Match Equivalent Expressions: (x+6)(x+8) and Related Forms

Match together expressions of equal value

1. $(x+6)(x+8)$

2. $(6+x)(8-x)$

3. $(x+x)(6+8)$

   a.$48+2x-x^2$

   b.$28x$

   c.$x^2+14x+48$

Let's simplify the given expressions, open the parentheses using the extended distribution law:

$(\textcolor{red}{a}+\textcolor{blue}{b})(c+d)=\textcolor{red}{a}c+\textcolor{red}{a}d+\textcolor{blue}{b}c+\textcolor{blue}{b}d$

In the formula template for the above distribution law, we take by default that the operation between the terms inside of the parentheses is addition. Note that the sign preceding the term is an inseparable part of it. Furthermore we will apply the laws of sign multiplication to our expression. We will then open the parentheses using the above formula, where there is an addition operation between all terms.

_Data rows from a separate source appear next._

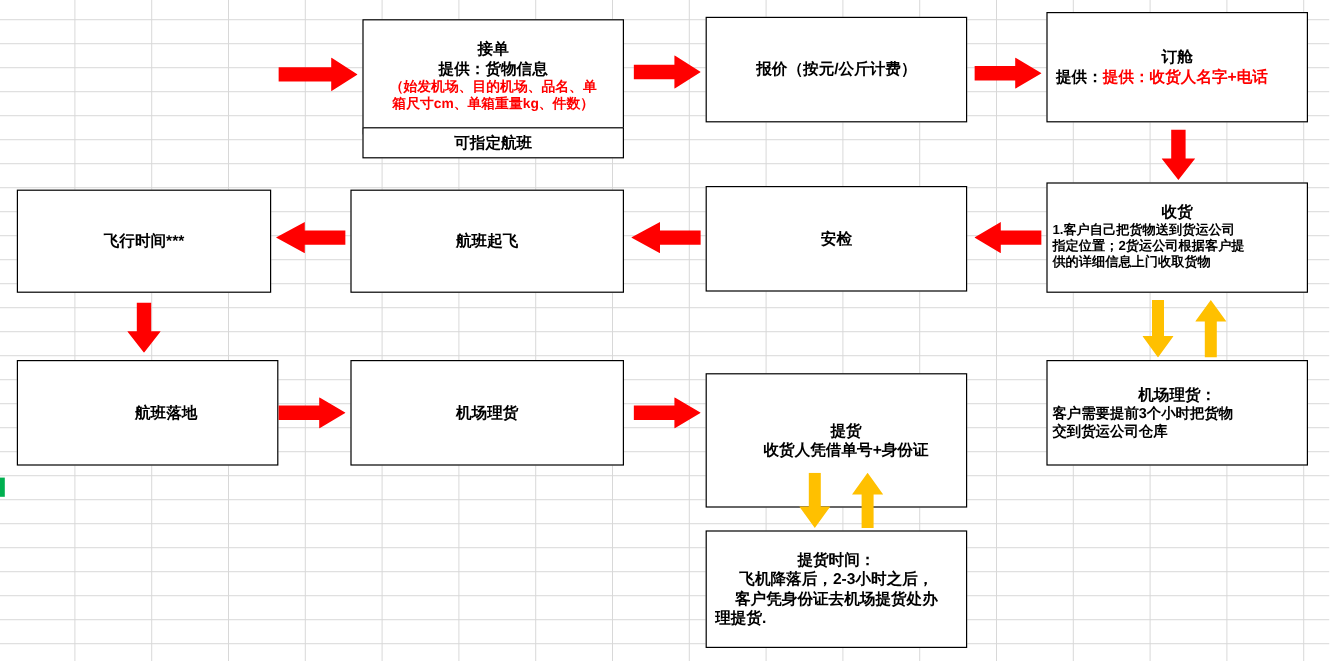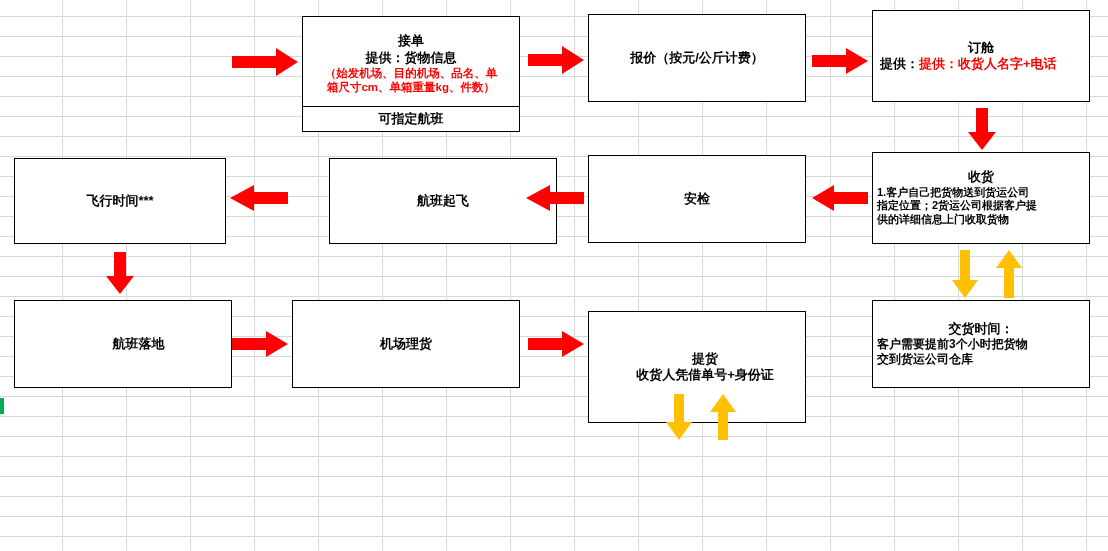--- a/index.html
+++ b/index.html
@@ -107,7 +107,7 @@
     <span class="ln">飞行时间***</span>
   </div>
 
-  <div class="box" style="left:292px; top:158px; width:228px; height:86px;margin-left:37px;">
+  <div class="box" style="left:292px; top:158px; width:228px; height:86px;">
     <span class="ln">航班起飞</span>
   </div>
 

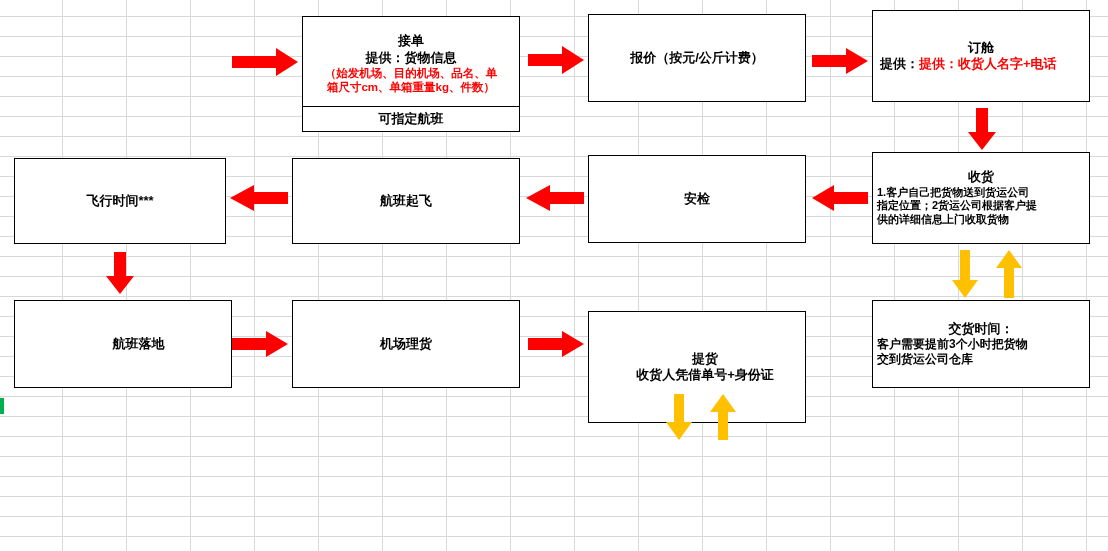--- a/index.html
+++ b/index.html
@@ -136,7 +136,7 @@
   </div>
 
   <div class="box" style="left:872px; top:300px; width:218px; height:88px;">
-    <span class="ln">交货时间：</span>
+    <span class="ln">机场理货：</span>
     <span class="ln xs left" style="font-size:12px;">客户需要提前3个小时把货物</span>
     <span class="ln xs left" style="font-size:12px;">交到货运公司仓库</span>
   </div>

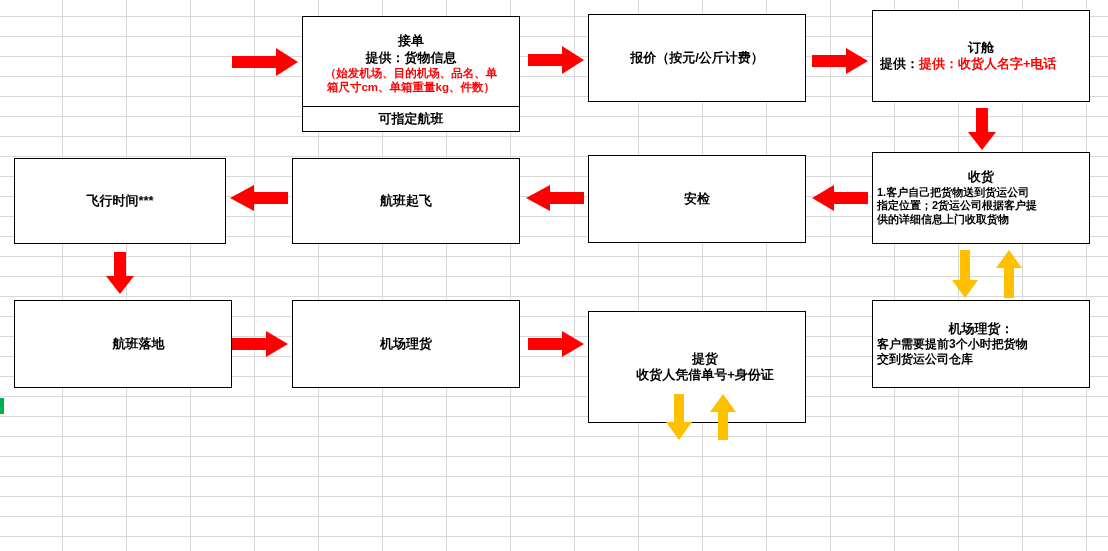--- a/index.html
+++ b/index.html
@@ -141,6 +141,12 @@
     <span class="ln xs left" style="font-size:12px;">交到货运公司仓库</span>
   </div>
 
+  <div class="box" style="left:588px; top:442px; width:218px; height:98px;">
+    <span class="ln">提货时间：</span>
+    <span class="ln">飞机降落后，2-3小时之后，</span>
+    <span class="ln">客户凭身份证去机场提货处办</span>
+    <span class="ln left" style="padding-left:6px;">理提货.</span>
+  </div>
 
   <div class="arrow" style="left:232px; top:48px;">
     <svg width="66" height="28" viewBox="0 0 66 28">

Proceed to simplify each of the expressions in the given problem, whilst making sure to open the parentheses using the mentioned distribution law, the commutative law of addition and multiplication and combining like terms (if there are like terms in the expression obtained after opening the parentheses):

1. $(x+6)(x+8) \\ x\cdot x+x\cdot 8+6\cdot x+6\cdot8\\ x^2+8x+6x+48\\ \boxed{x^2+14x+48}\\$

2. $(6+x)(8-x) \\ \downarrow\\ (6+x)\big(8+(-x)\big) \\ 6\cdot 8+6\cdot (-x)+x\cdot 8+x\cdot(-x)\\ 48-6x+8x-x^2\\ \boxed{48+2x-x^2}\\$

3. $(x+x)(6+8) \\ 2x\cdot14\\ \boxed{28x}$

   In the last expression we simplified above, we first combined like terms in each of the expressions within parentheses, therefore in this case there was no need to use the extended distribution law mentioned at the beginning of the solution to simplify the expression.

   After applying the commutative law of addition and multiplication we observe that:

   The simplified expression in 1 matches the expression in option C,

   The simplified expression in 2 matches the expression in option A,

   The simplified expression in 3 matches the expression in option B,

Therefore, the correct answer (among the suggested options) is answer B.